The results were impressive, particularly in unit test generation. This approach significantly outperformed template-based tools like GitHub Copilot and Codium, coming much closer to producing ready-to-use code.

This experiment showed that while AI excels at creating boilerplate code, its true potential emerges when it can mimic human problem-solving strategies. By combining AI's speed and pattern recognition with a more human-like approach to breaking down problems, we can achieve a level of efficiency and accuracy that bridges the gap between human and machine capabilities in programming.

This journey of discovery and refinement led to the creation of celp. I've been using it personally for a while now, and I'm consistently pleased with the results. While it works well on my projects, I'm curious to see how it performs for others, so we can iteratively improve and support a wider range of projects. I initially embarked on this process because I saw the potential in the AI-human collaboration in coding, and I recognized an opportunity to automate a significant portion of my workflow while gaining more confidence in pushing code, knowing it's backed by far more tests than I would have written manually.

I'm releasing celp because I believe it can help others as it has helped me. I also want to push this conversation further, potentially tackling more complex tasks with similar approaches.
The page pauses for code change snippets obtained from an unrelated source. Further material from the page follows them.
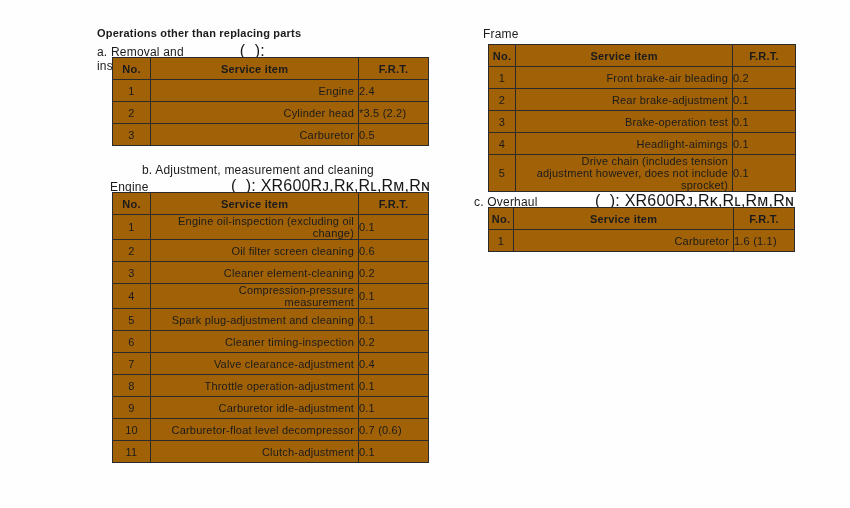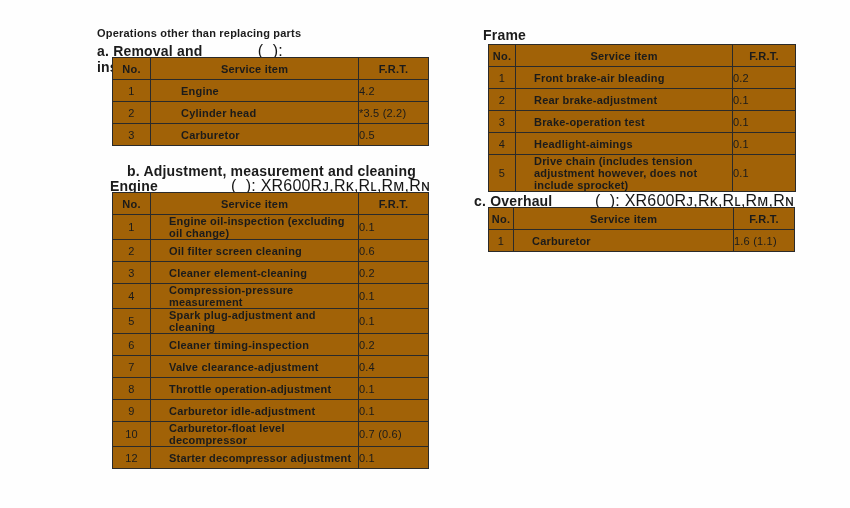"Frame" .sec-label { font-size: 14px -> 12px; font-weight: bold -> normal }
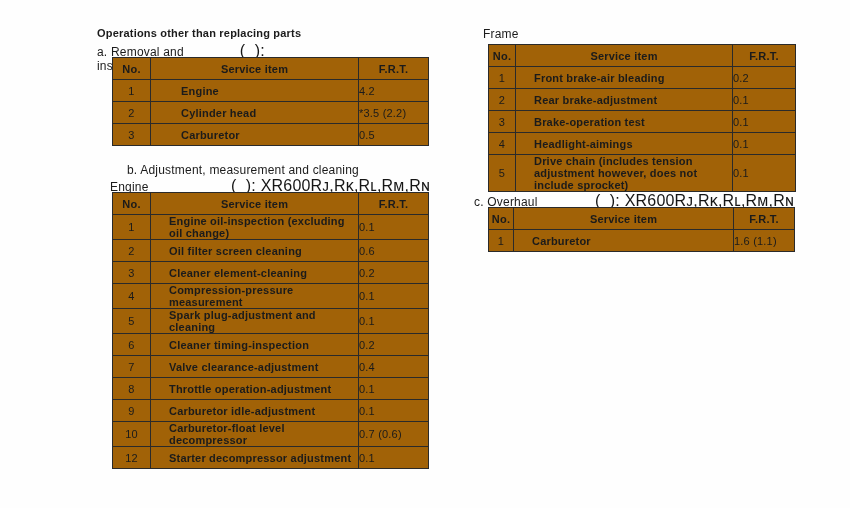"Front brake-air bleading" table.svc td:nth-child(2) { font-weight: bold -> none; text-align: left -> right }
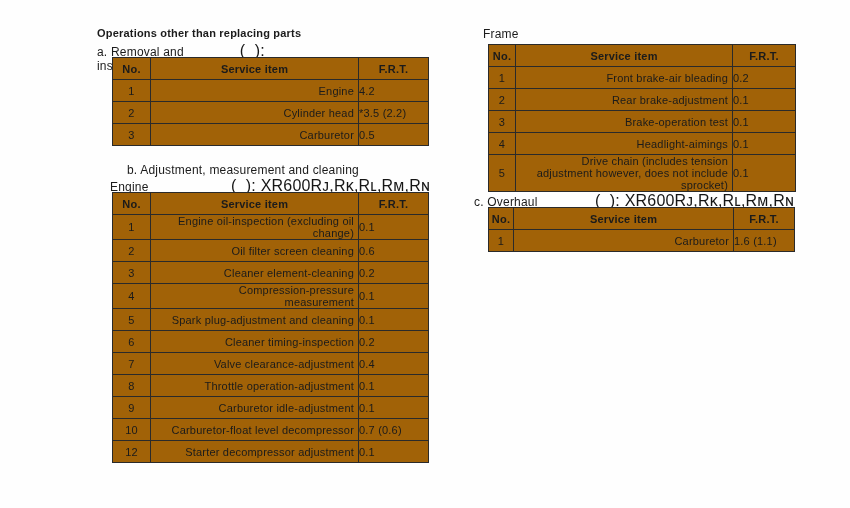"4.2" td { text: 4.2 -> 2.4 }
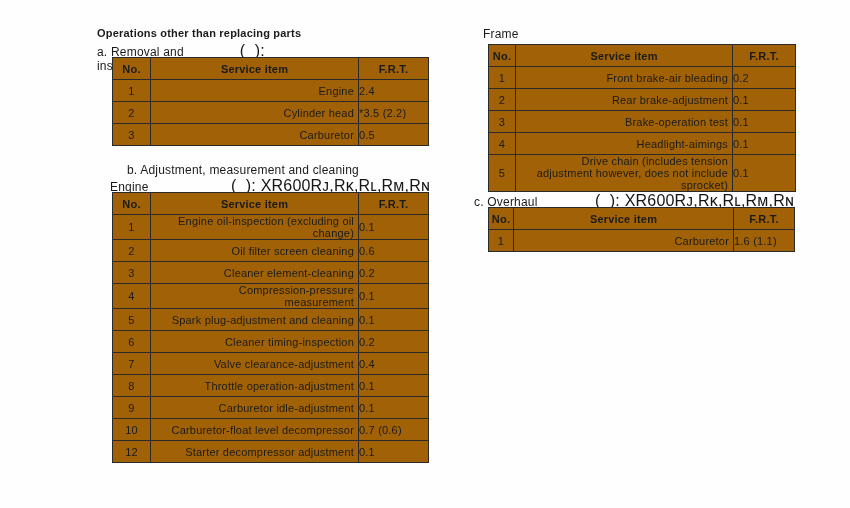"b. Adjustment, measurement and cleaning" div.abs { left: 83px -> 98px }
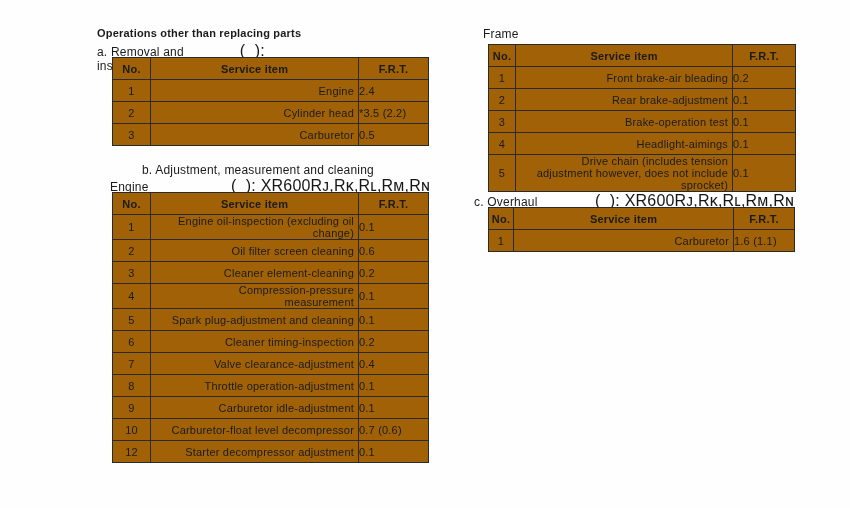"11" tr { html: none -> <tr> <td>11</td> <td>Clutch-adjustment</td> <td>0.1</td> </tr> }
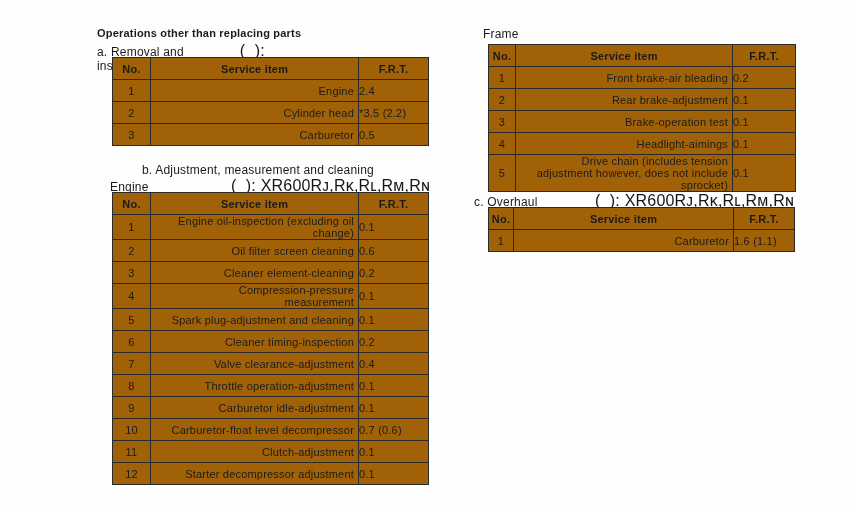"12" tr { html: <tr> <td>12</td> <td>Starter decompressor adjustment</td> <td>0.1</td> </tr> -> none }
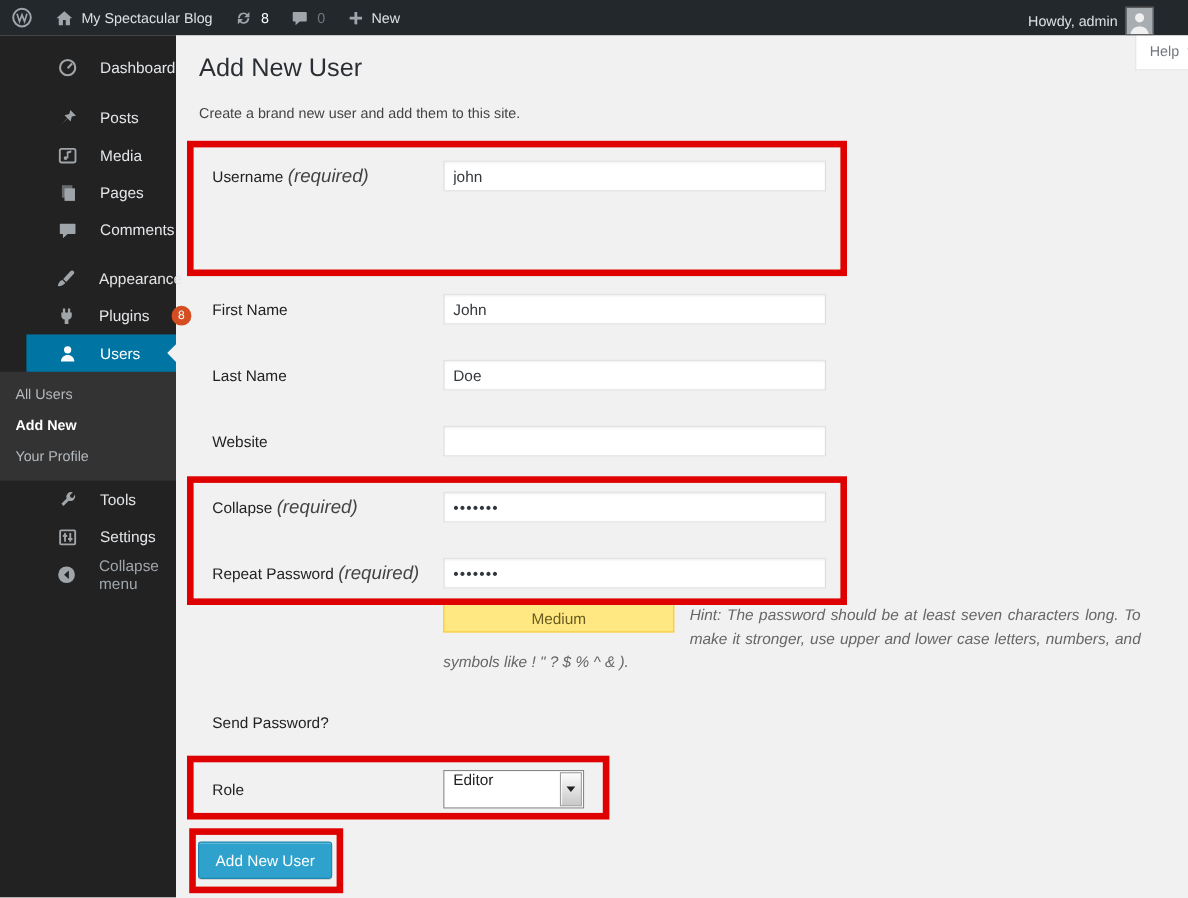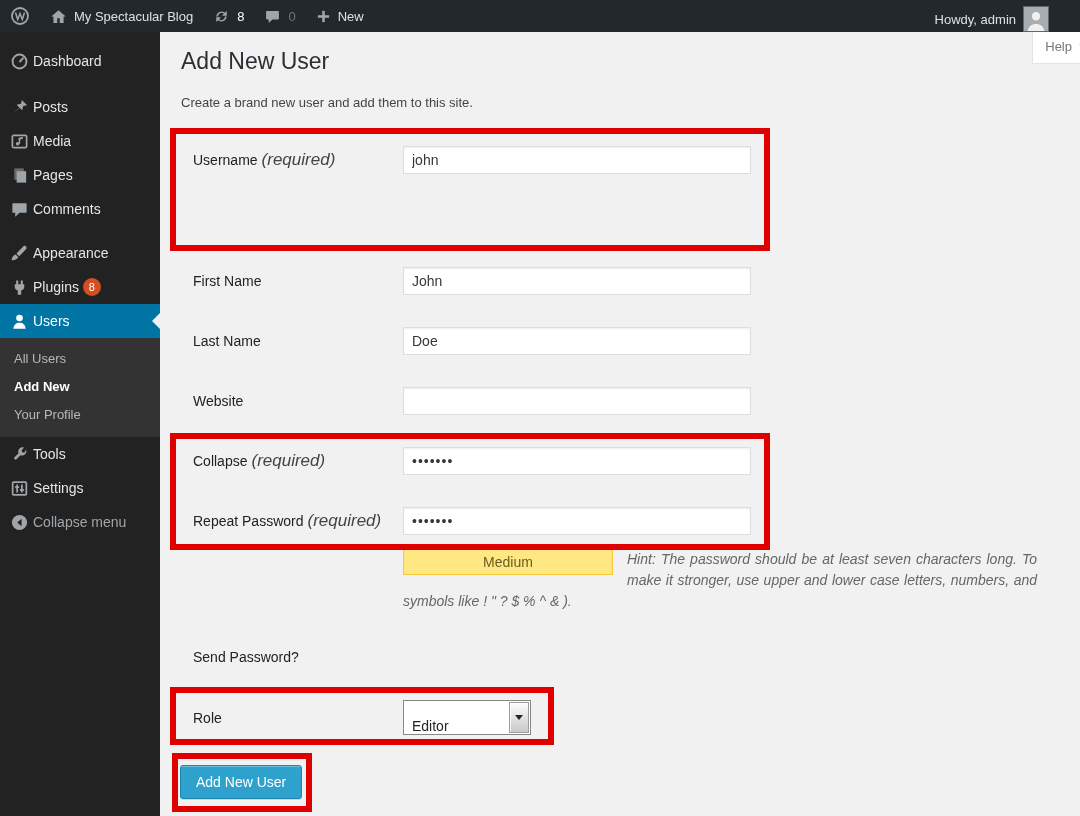"Dashboard" .menu-item { gap: 4px -> 20px; margin-left: none -> 24px; padding-left: 9px -> 27px }
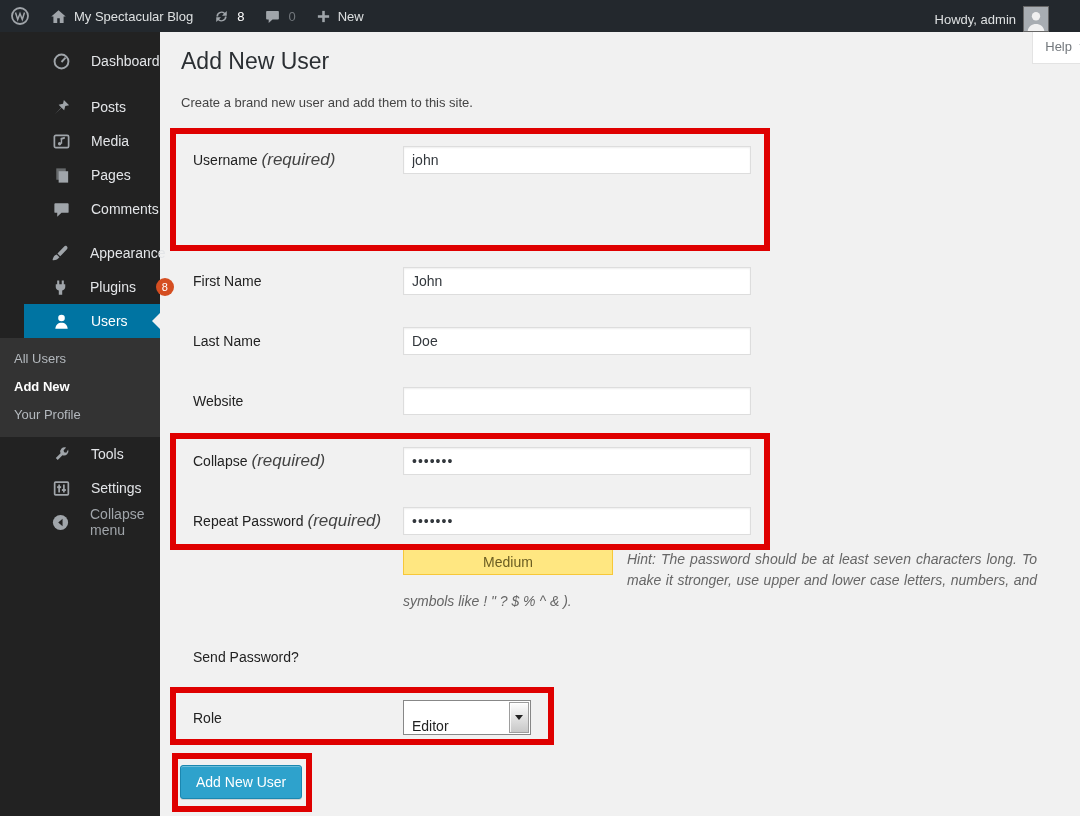"Editor" .select { align-items: flex-end -> flex-start }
After going through all of this, I now know it's possible, and I'd love to hear your thoughts on where we can take this technology next.

The Birth of Celp: Automating Unit Tests and Beyond

Through this journey of challenges and discoveries, I've come to appreciate the intricate dance between human architects and AI builders in the coding process. Celp represents a significant step forward in this relationship, automating a crucial yet often tedious aspect of programming while maintaining the human touch where it matters most. As we continue to explore and refine these tools, I'm excited to see how they can further enhance our coding practices and push the boundaries of what's possible in software development.